***** PROVIDED DATA *****
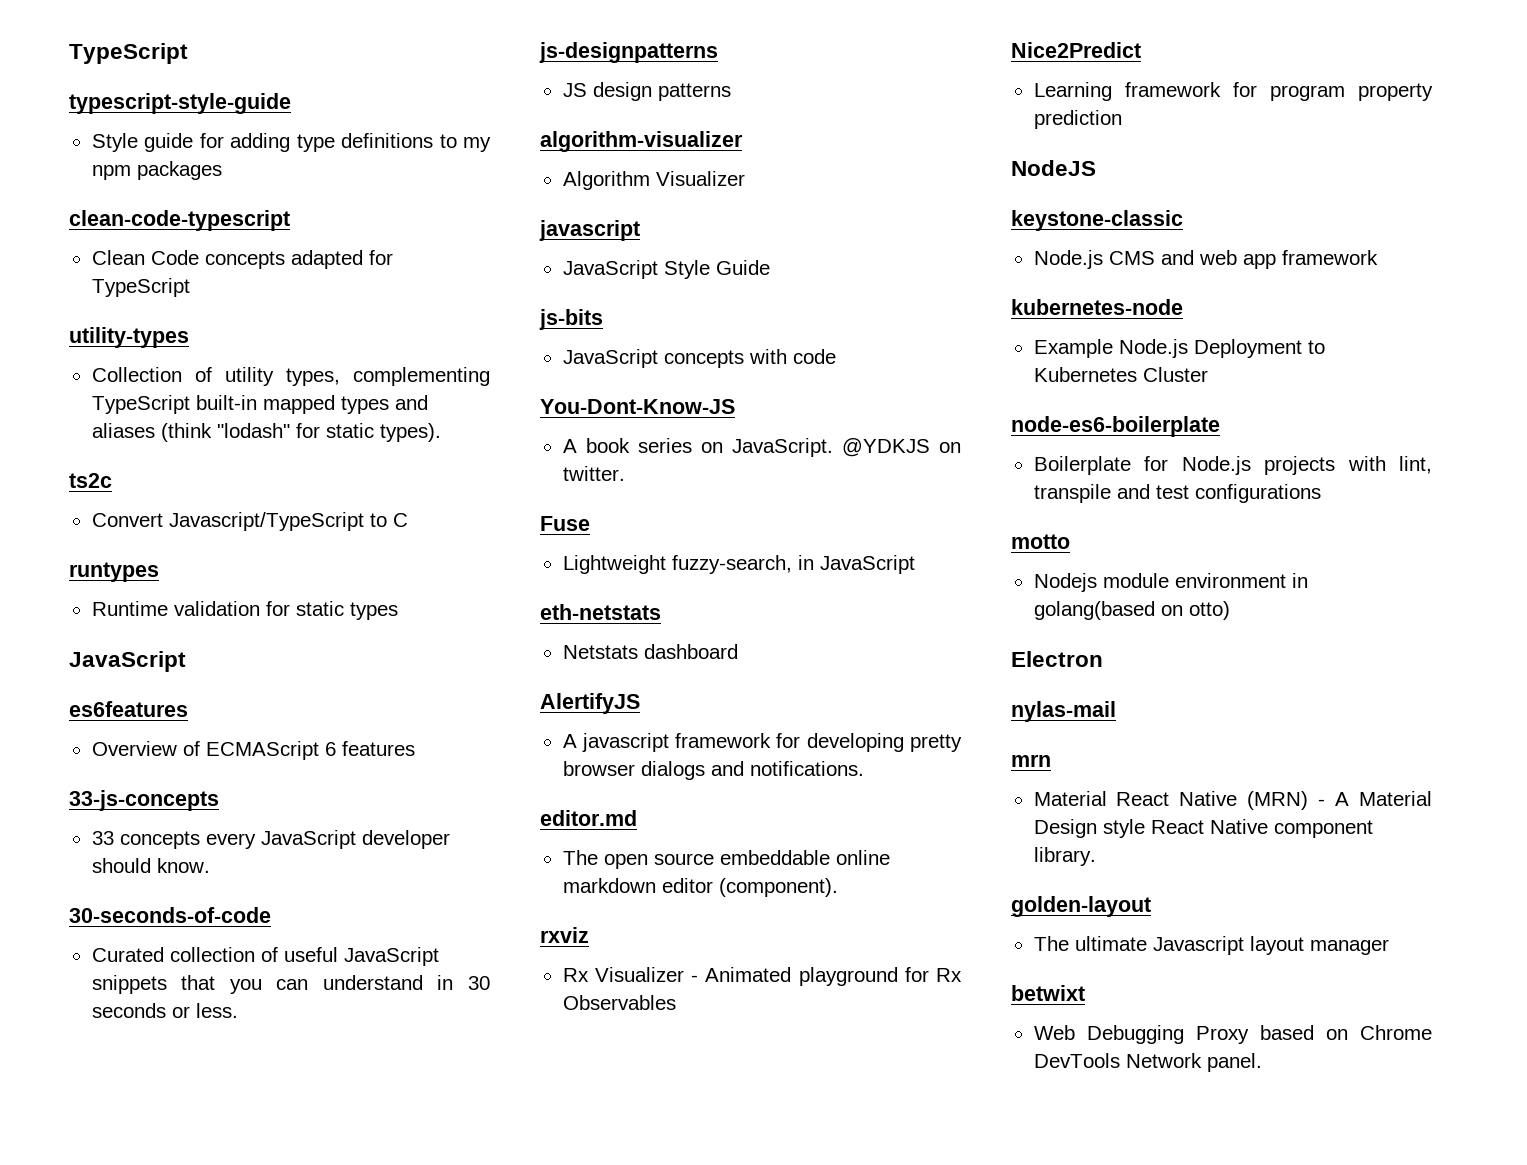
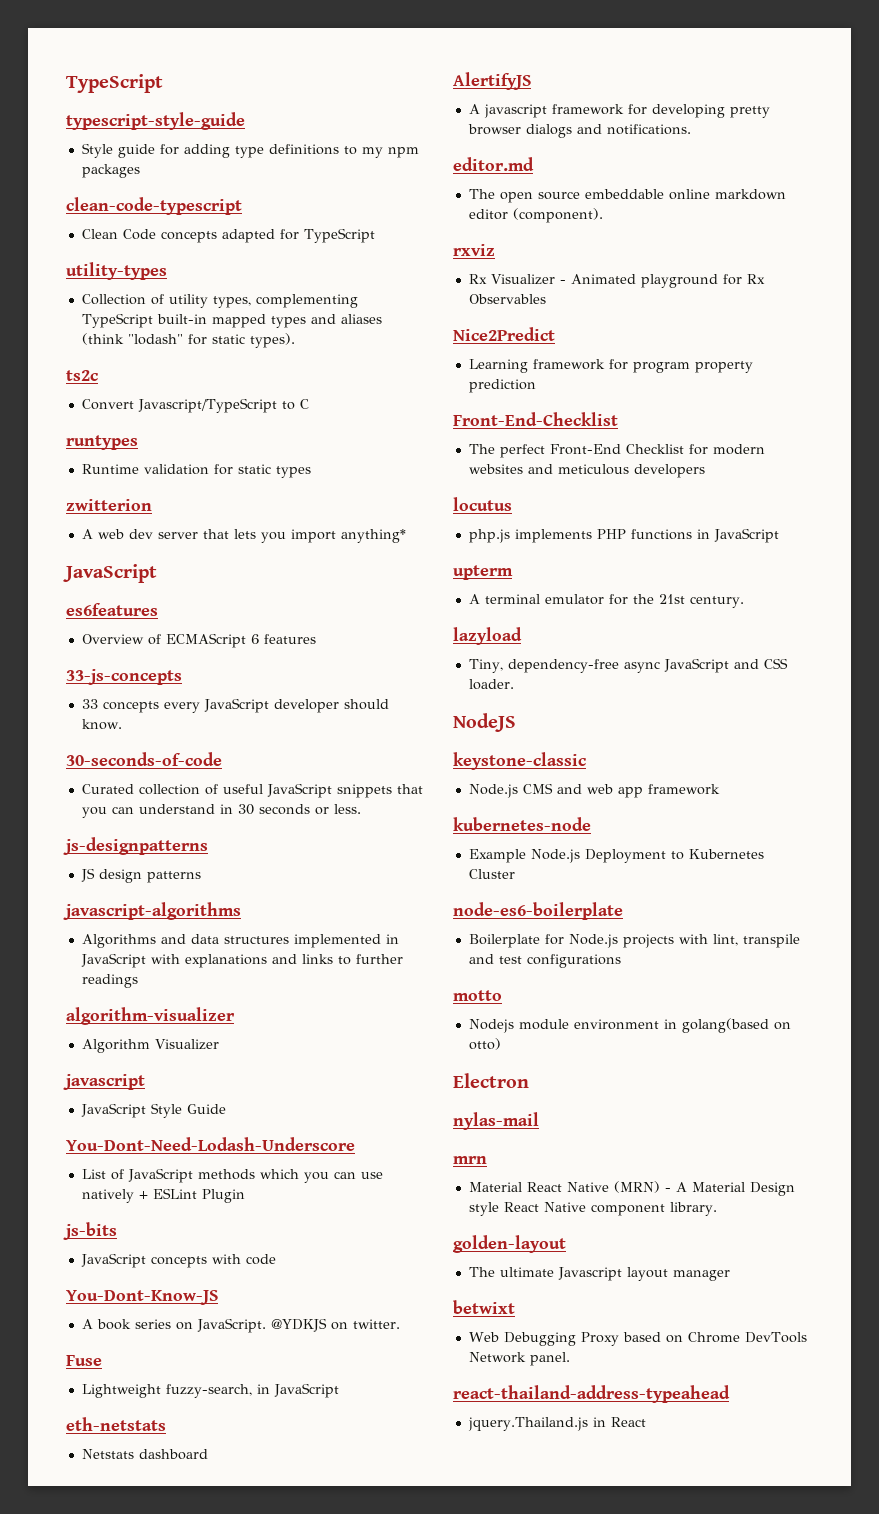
+ zwitterion
+ A web dev server that lets you import anything*
+ javascript-algorithms
+ Algorithms and data structures implemented in JavaScript with explanations and links to further readings
+ You-Dont-Need-Lodash-Underscore
+ List of JavaScript methods which you can use natively + ESLint Plugin
+ Front-End-Checklist
+ The perfect Front-End Checklist for modern websites and meticulous developers
+ locutus
+ php.js implements PHP functions in JavaScript
+ upterm
+ A terminal emulator for the 21st century.
+ lazyload
+ Tiny, dependency-free async JavaScript and CSS loader.
+ react-thailand-address-typeahead
+ jquery.Thailand.js in React

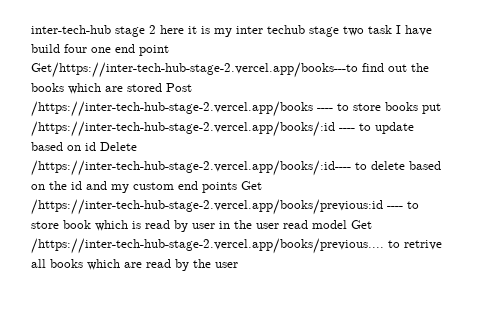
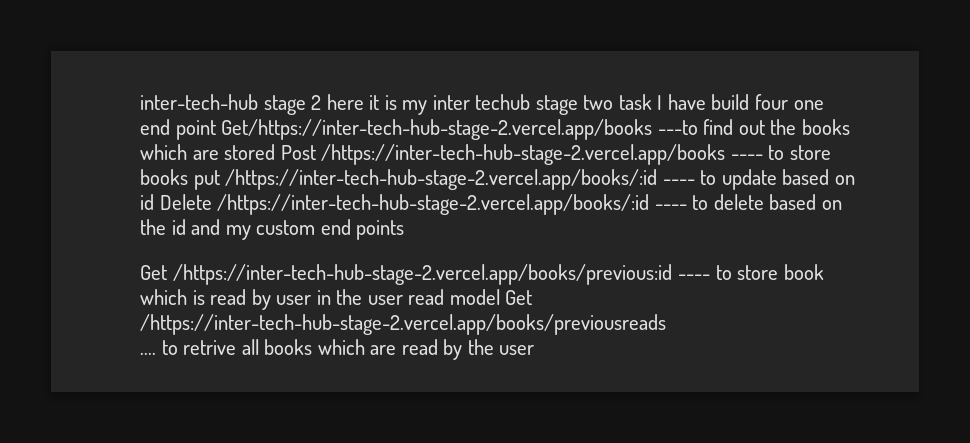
- inter-tech-hub stage 2 here it is my inter techub stage two task I have build four one end point Get/https://inter-tech-hub-stage-2.vercel.app/books---to find out the books which are stored Post /https://inter-tech-hub-stage-2.vercel.app/books ---- to store books put /https://inter-tech-hub-stage-2.vercel.app/books/:id ---- to update based on id Delete /https://inter-tech-hub-stage-2.vercel.app/books/:id---- to delete based on the id and my custom end points Get /https://inter-tech-hub-stage-2.vercel.app/books/previous:id ---- to store book which is read by user in the user read model Get /https://inter-tech-hub-stage-2.vercel.app/books/previous.... to retrive all books which are read by the user
+ inter-tech-hub stage 2 here it is my inter techub stage two task I have build four one end point Get/https://inter-tech-hub-stage-2.vercel.app/books ---to find out the books which are stored Post /https://inter-tech-hub-stage-2.vercel.app/books ---- to store books put /https://inter-tech-hub-stage-2.vercel.app/books/:id ---- to update based on id Delete /https://inter-tech-hub-stage-2.vercel.app/books/:id ---- to delete based on the id and my custom end points
+ Get /https://inter-tech-hub-stage-2.vercel.app/books/previous:id ---- to store book which is read by user in the user read model Get /https://inter-tech-hub-stage-2.vercel.app/books/previousreads
+ .... to retrive all books which are read by the user

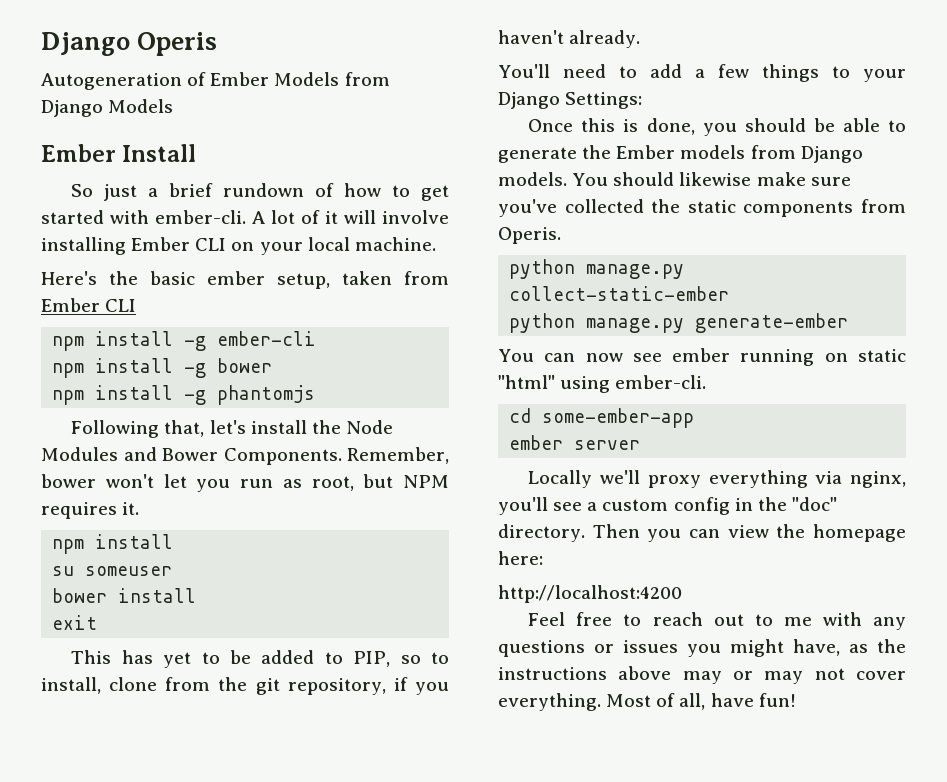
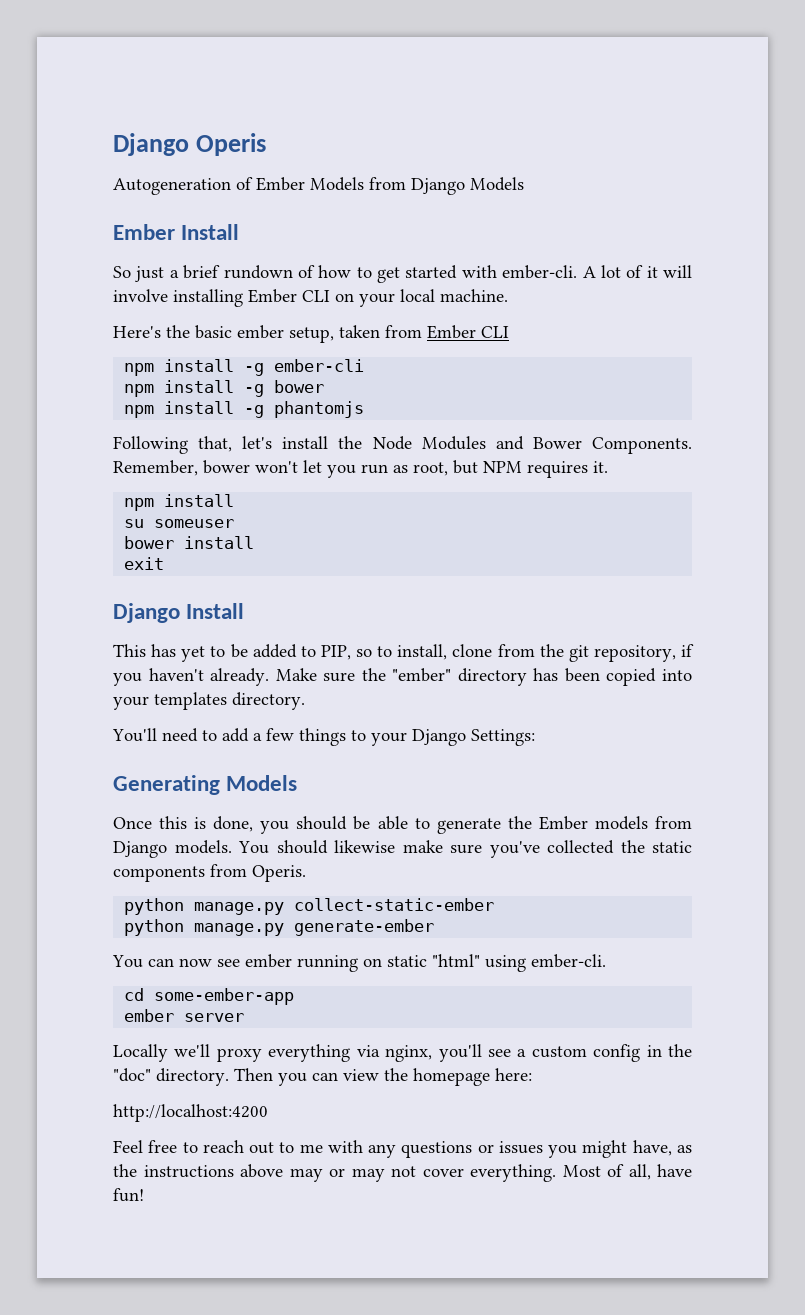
+ Django Install
+ Make sure the "ember" directory has been copied into your templates directory.
+ Generating Models

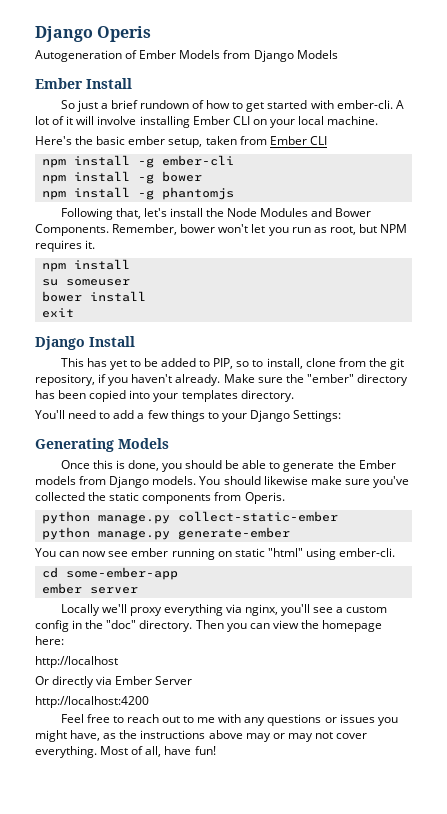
+ http://localhost
+ Or directly via Ember Server

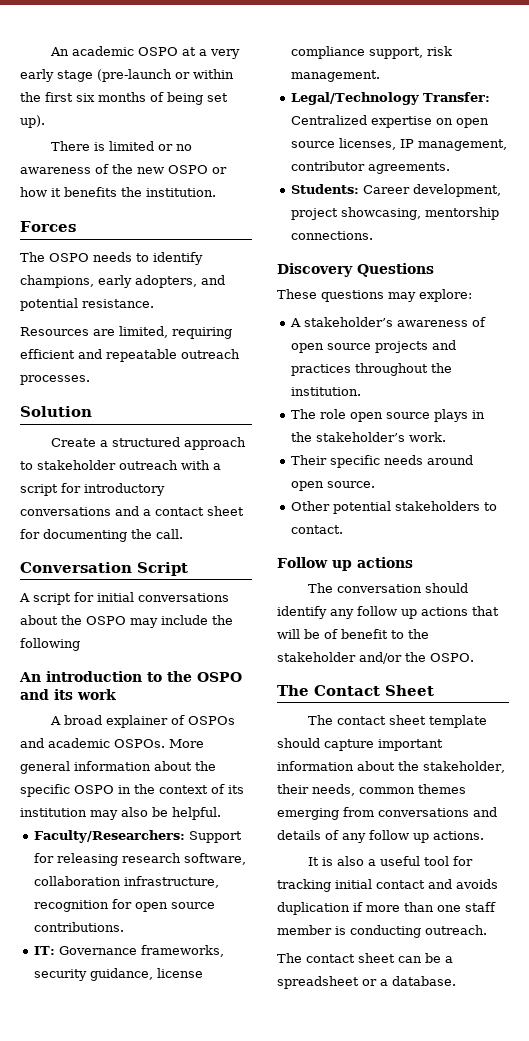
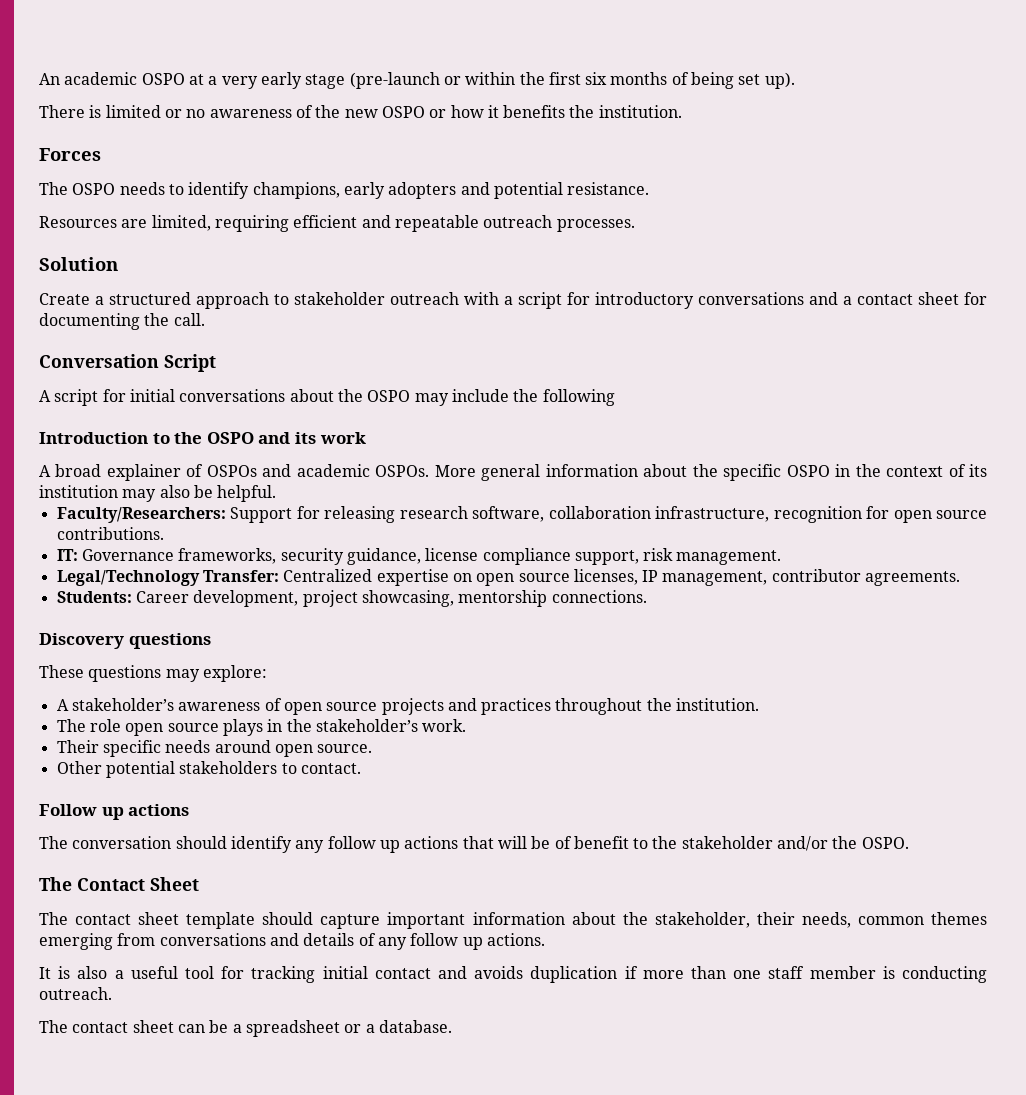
- The OSPO needs to identify champions, early adopters, and potential resistance.
+ The OSPO needs to identify champions, early adopters and potential resistance.
- An introduction to the OSPO and its work
+ Introduction to the OSPO and its work
- Discovery Questions
+ Discovery questions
*****
Every record above should be set down exactly, with the pictures left out.

## ANSWER TO THIS EXERCISE:
+ zwitterion
+ A web dev server that lets you import anything*
+ javascript-algorithms
+ Algorithms and data structures implemented in JavaScript with explanations and links to further readings
+ You-Dont-Need-Lodash-Underscore
+ List of JavaScript methods which you can use natively + ESLint Plugin
+ Front-End-Checklist
+ The perfect Front-End Checklist for modern websites and meticulous developers
+ locutus
+ php.js implements PHP functions in JavaScript
+ upterm
+ A terminal emulator for the 21st century.
+ lazyload
+ Tiny, dependency-free async JavaScript and CSS loader.
+ react-thailand-address-typeahead
+ jquery.Thailand.js in React

- inter-tech-hub stage 2 here it is my inter techub stage two task I have build four one end point Get/https://inter-tech-hub-stage-2.vercel.app/books---to find out the books which are stored Post /https://inter-tech-hub-stage-2.vercel.app/books ---- to store books put /https://inter-tech-hub-stage-2.vercel.app/books/:id ---- to update based on id Delete /https://inter-tech-hub-stage-2.vercel.app/books/:id---- to delete based on the id and my custom end points Get /https://inter-tech-hub-stage-2.vercel.app/books/previous:id ---- to store book which is read by user in the user read model Get /https://inter-tech-hub-stage-2.vercel.app/books/previous.... to retrive all books which are read by the user
+ inter-tech-hub stage 2 here it is my inter techub stage two task I have build four one end point Get/https://inter-tech-hub-stage-2.vercel.app/books ---to find out the books which are stored Post /https://inter-tech-hub-stage-2.vercel.app/books ---- to store books put /https://inter-tech-hub-stage-2.vercel.app/books/:id ---- to update based on id Delete /https://inter-tech-hub-stage-2.vercel.app/books/:id ---- to delete based on the id and my custom end points
+ Get /https://inter-tech-hub-stage-2.vercel.app/books/previous:id ---- to store book which is read by user in the user read model Get /https://inter-tech-hub-stage-2.vercel.app/books/previousreads
+ .... to retrive all books which are read by the user

+ Django Install
+ Make sure the "ember" directory has been copied into your templates directory.
+ Generating Models

+ http://localhost
+ Or directly via Ember Server

- The OSPO needs to identify champions, early adopters, and potential resistance.
+ The OSPO needs to identify champions, early adopters and potential resistance.
- An introduction to the OSPO and its work
+ Introduction to the OSPO and its work
- Discovery Questions
+ Discovery questions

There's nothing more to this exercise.